● **Directions**: Because the pictures are not wanted, reproduce the rest of the records below exactly as they stand.

Collection entries:
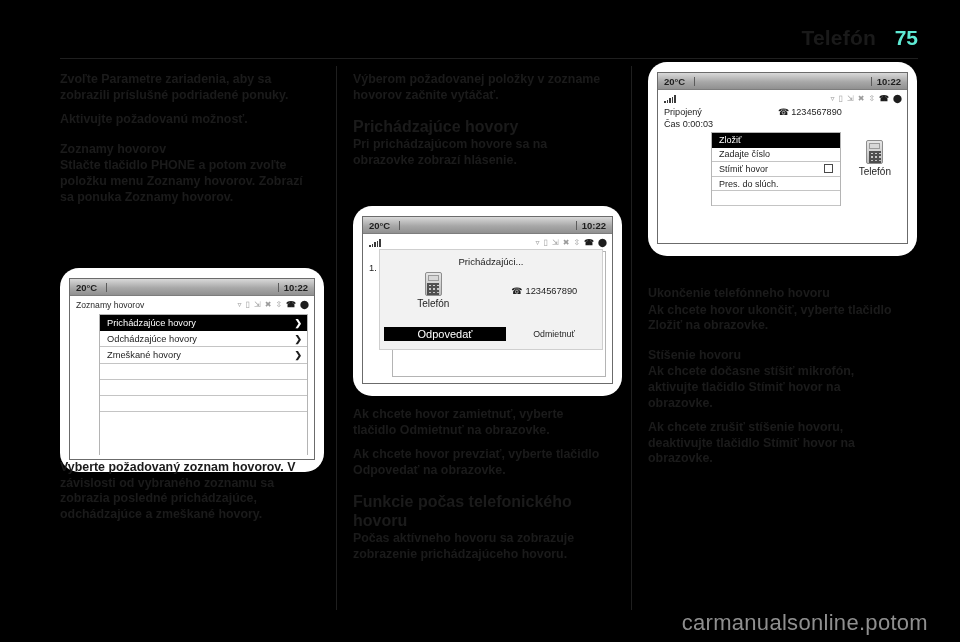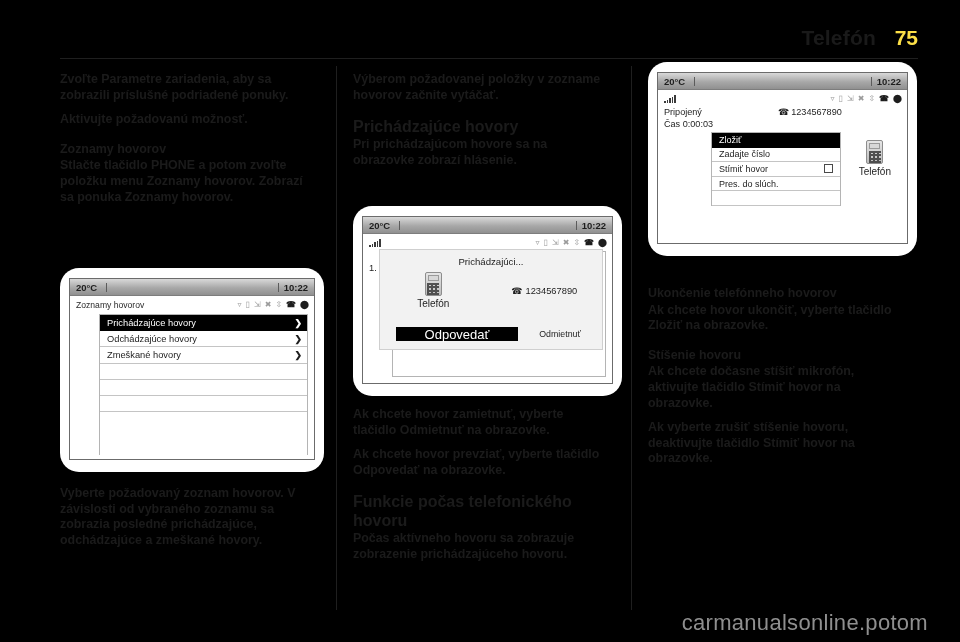--- a/index.html
+++ b/index.html
@@ -23,7 +23,7 @@
     line-height:1;
   }
   .header .h-page{
-    color:#fde047;font-size:21px;font-weight:bold;line-height:1;
+    color:#5eead4;font-size:21px;font-weight:bold;line-height:1;
     min-width:28px;text-align:right;
   }
   .header-rule{

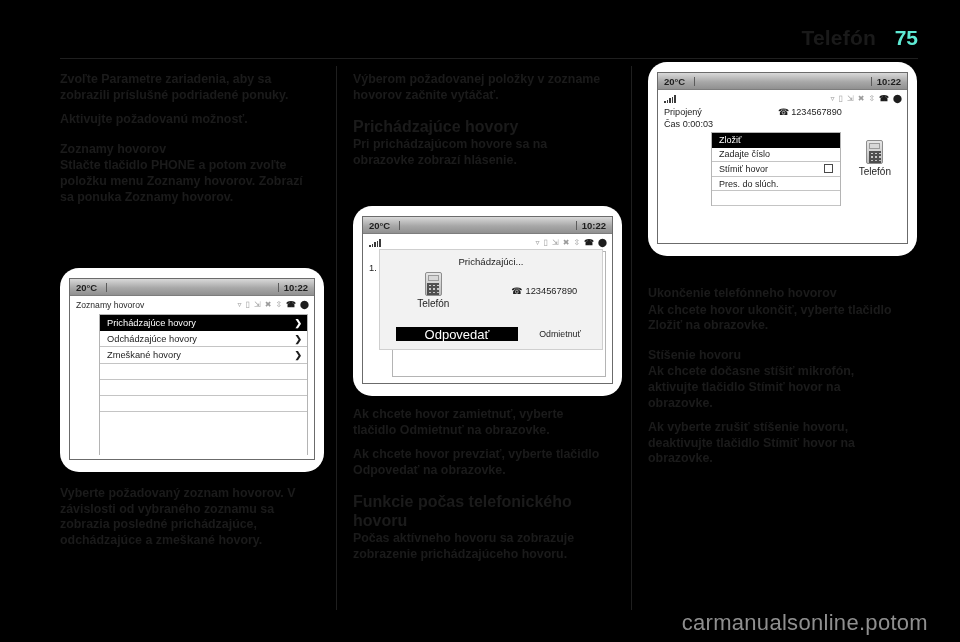--- a/index.html
+++ b/index.html
@@ -384,7 +384,7 @@
   </div>
 
   <div class="col col-3" style="top:272px">
-    <h4>Ukončenie telefónneho hovorov</h4>
+    <h4>Ukončenie telefónneho hovoru</h4>
     <p>Ak chcete hovor ukončiť, vyberte tlačidlo Zložiť na obrazovke.</p>
     <h4>Stíšenie hovoru</h4>
     <p>Ak chcete dočasne stíšiť mikrofón, aktivujte tlačidlo Stímiť hovor na obrazovke.</p>

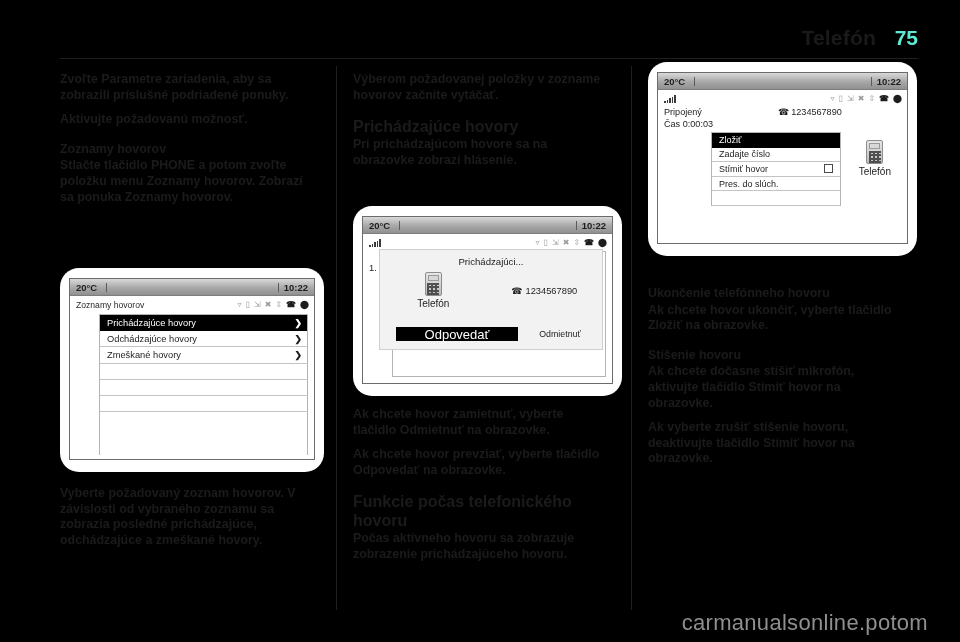--- a/index.html
+++ b/index.html
@@ -151,8 +151,8 @@
   .phone-label{font-size:10px;color:#1d1d1d;margin-top:2px;}
   .dlg-btns{position:absolute;left:0;right:0;bottom:8px;display:flex;align-items:center;}
   .btn-accept{
-    margin-left:16px;width:122px;height:14px;background:#000;color:#fff;
-    font-size:13px;display:flex;align-items:center;justify-content:center;
+    margin-left:4px;width:122px;height:14px;background:#000;color:#fff;
+    font-size:11px;display:flex;align-items:center;justify-content:center;
   }
   .btn-reject{
     flex:1;text-align:center;font-size:8.8px;color:#1d1d1d;

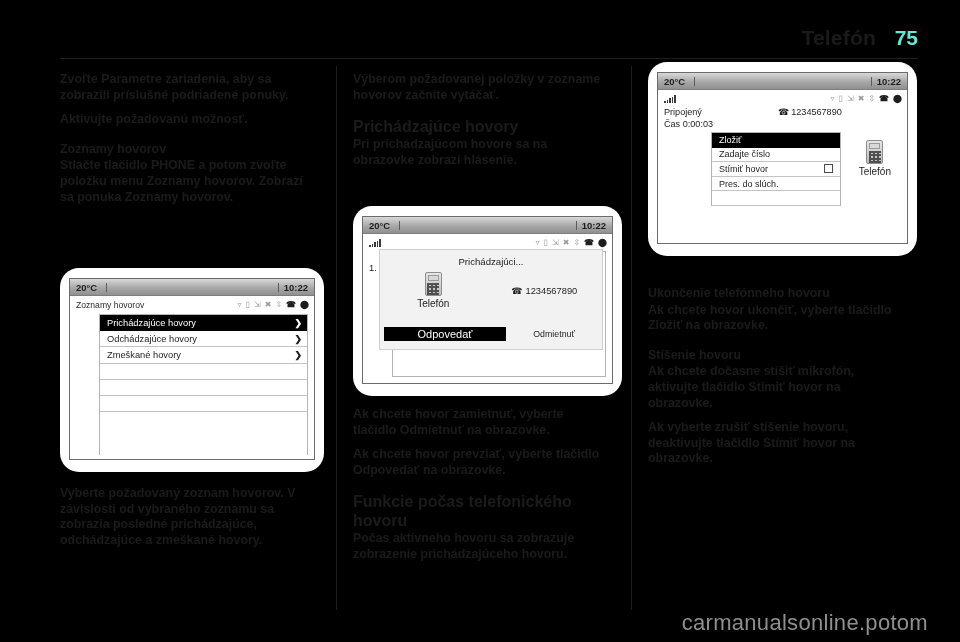--- a/index.html
+++ b/index.html
@@ -388,7 +388,7 @@
     <p>Ak chcete hovor ukončiť, vyberte tlačidlo Zložiť na obrazovke.</p>
     <h4>Stíšenie hovoru</h4>
     <p>Ak chcete dočasne stíšiť mikrofón, aktivujte tlačidlo Stímiť hovor na obrazovke.</p>
-    <p>Ak vyberte zrušiť stíšenie hovoru, deaktivujte tlačidlo Stímiť hovor na obrazovke.</p>
+    <p>Ak chcete zrušiť stíšenie hovoru, deaktivujte tlačidlo Stímiť hovor na obrazovke.</p>
   </div>
 
   <div class="watermark">carmanualsonline.potom</div>

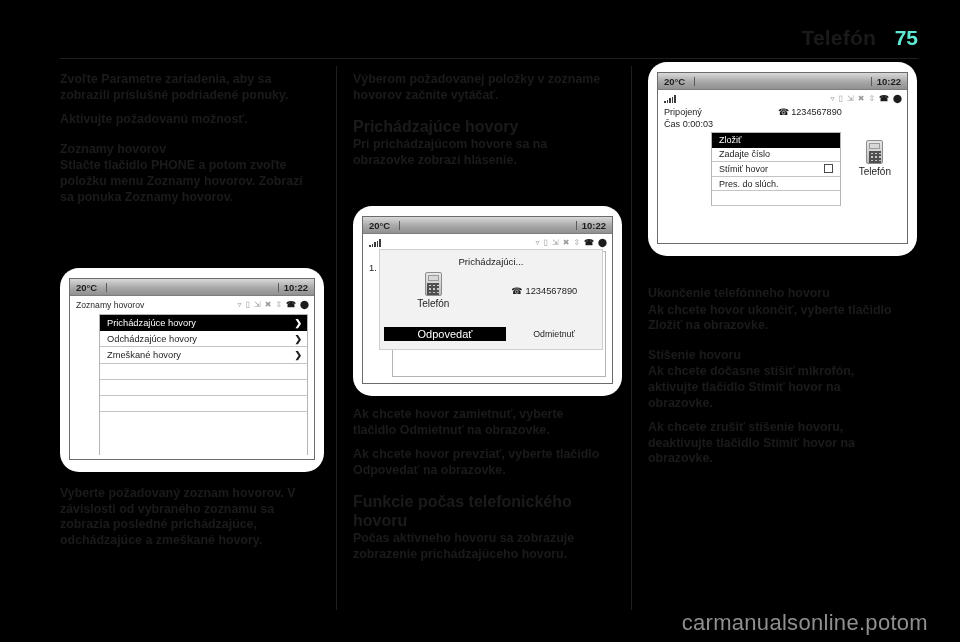--- a/index.html
+++ b/index.html
@@ -249,7 +249,7 @@
     </div>
   </div>
 
-  <div class="col col-1" style="top:486px">
+  <div class="col col-1" style="top:460px">
     <p>Vyberte požadovaný zoznam hovorov. V závislosti od vybraného zoznamu sa zobrazia posledné prichádzajúce, odchádzajúce a zmeškané hovory.</p>
   </div>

● **Written answer**:
--- a/index.html
+++ b/index.html
@@ -23,7 +23,7 @@
     line-height:1;
   }
   .header .h-page{
-    color:#fde047;font-size:21px;font-weight:bold;line-height:1;
+    color:#5eead4;font-size:21px;font-weight:bold;line-height:1;
     min-width:28px;text-align:right;
   }
   .header-rule{

--- a/index.html
+++ b/index.html
@@ -384,7 +384,7 @@
   </div>
 
   <div class="col col-3" style="top:272px">
-    <h4>Ukončenie telefónneho hovorov</h4>
+    <h4>Ukončenie telefónneho hovoru</h4>
     <p>Ak chcete hovor ukončiť, vyberte tlačidlo Zložiť na obrazovke.</p>
     <h4>Stíšenie hovoru</h4>
     <p>Ak chcete dočasne stíšiť mikrofón, aktivujte tlačidlo Stímiť hovor na obrazovke.</p>

--- a/index.html
+++ b/index.html
@@ -151,8 +151,8 @@
   .phone-label{font-size:10px;color:#1d1d1d;margin-top:2px;}
   .dlg-btns{position:absolute;left:0;right:0;bottom:8px;display:flex;align-items:center;}
   .btn-accept{
-    margin-left:16px;width:122px;height:14px;background:#000;color:#fff;
-    font-size:13px;display:flex;align-items:center;justify-content:center;
+    margin-left:4px;width:122px;height:14px;background:#000;color:#fff;
+    font-size:11px;display:flex;align-items:center;justify-content:center;
   }
   .btn-reject{
     flex:1;text-align:center;font-size:8.8px;color:#1d1d1d;

--- a/index.html
+++ b/index.html
@@ -388,7 +388,7 @@
     <p>Ak chcete hovor ukončiť, vyberte tlačidlo Zložiť na obrazovke.</p>
     <h4>Stíšenie hovoru</h4>
     <p>Ak chcete dočasne stíšiť mikrofón, aktivujte tlačidlo Stímiť hovor na obrazovke.</p>
-    <p>Ak vyberte zrušiť stíšenie hovoru, deaktivujte tlačidlo Stímiť hovor na obrazovke.</p>
+    <p>Ak chcete zrušiť stíšenie hovoru, deaktivujte tlačidlo Stímiť hovor na obrazovke.</p>
   </div>
 
   <div class="watermark">carmanualsonline.potom</div>

--- a/index.html
+++ b/index.html
@@ -249,7 +249,7 @@
     </div>
   </div>
 
-  <div class="col col-1" style="top:486px">
+  <div class="col col-1" style="top:460px">
     <p>Vyberte požadovaný zoznam hovorov. V závislosti od vybraného zoznamu sa zobrazia posledné prichádzajúce, odchádzajúce a zmeškané hovory.</p>
   </div>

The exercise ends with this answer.